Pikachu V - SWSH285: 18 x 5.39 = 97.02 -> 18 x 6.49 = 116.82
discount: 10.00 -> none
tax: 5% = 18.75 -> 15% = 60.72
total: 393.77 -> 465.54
==
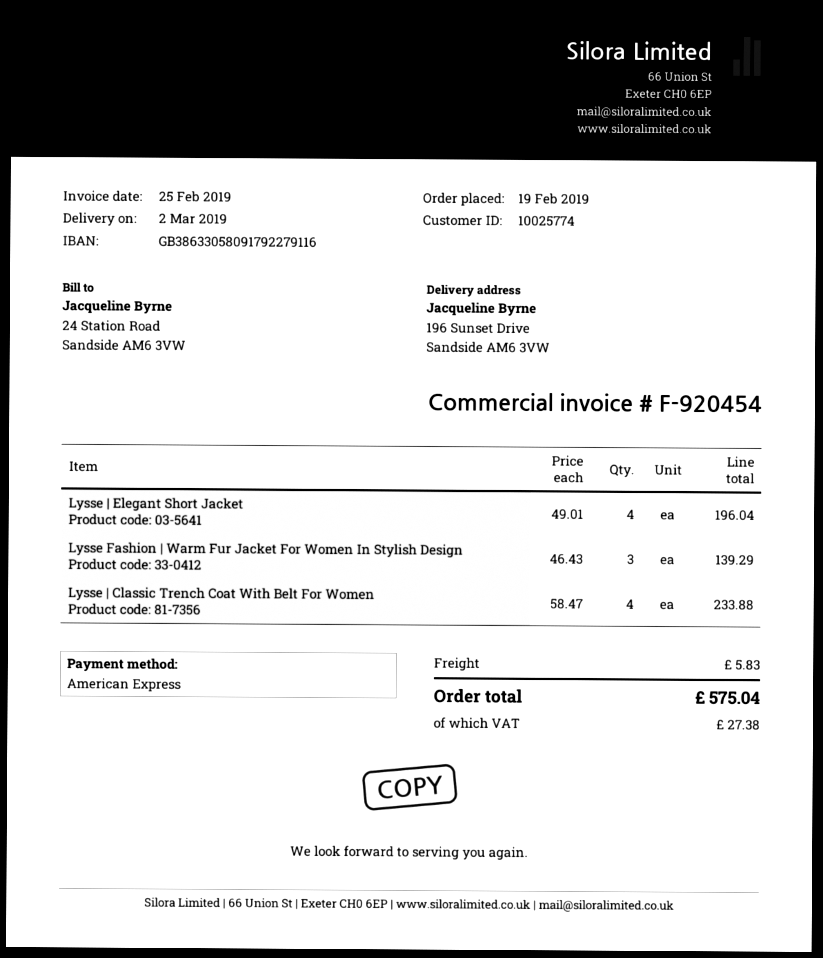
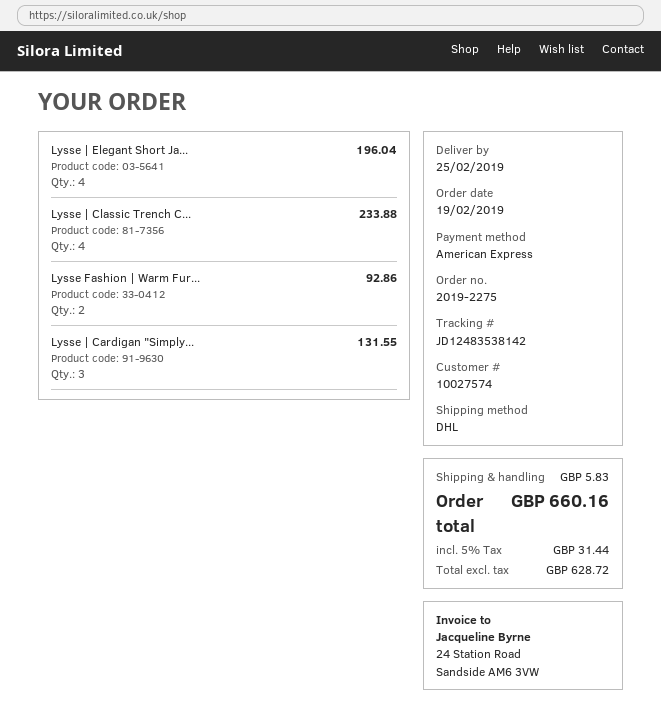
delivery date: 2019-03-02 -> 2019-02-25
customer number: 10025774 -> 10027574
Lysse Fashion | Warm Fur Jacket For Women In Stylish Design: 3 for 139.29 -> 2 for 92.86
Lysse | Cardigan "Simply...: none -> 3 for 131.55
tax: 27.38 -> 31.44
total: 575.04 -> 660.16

Task to carry out: The answer is the lines above between the line holding "Pikachu V - SWSH285: 18" and the line holding "total: 393.77 -> 465.54", inclusive, each written out exactly, and no others.

Answer area:
Pikachu V - SWSH285: 18 x 5.39 = 97.02 -> 18 x 6.49 = 116.82
discount: 10.00 -> none
tax: 5% = 18.75 -> 15% = 60.72
total: 393.77 -> 465.54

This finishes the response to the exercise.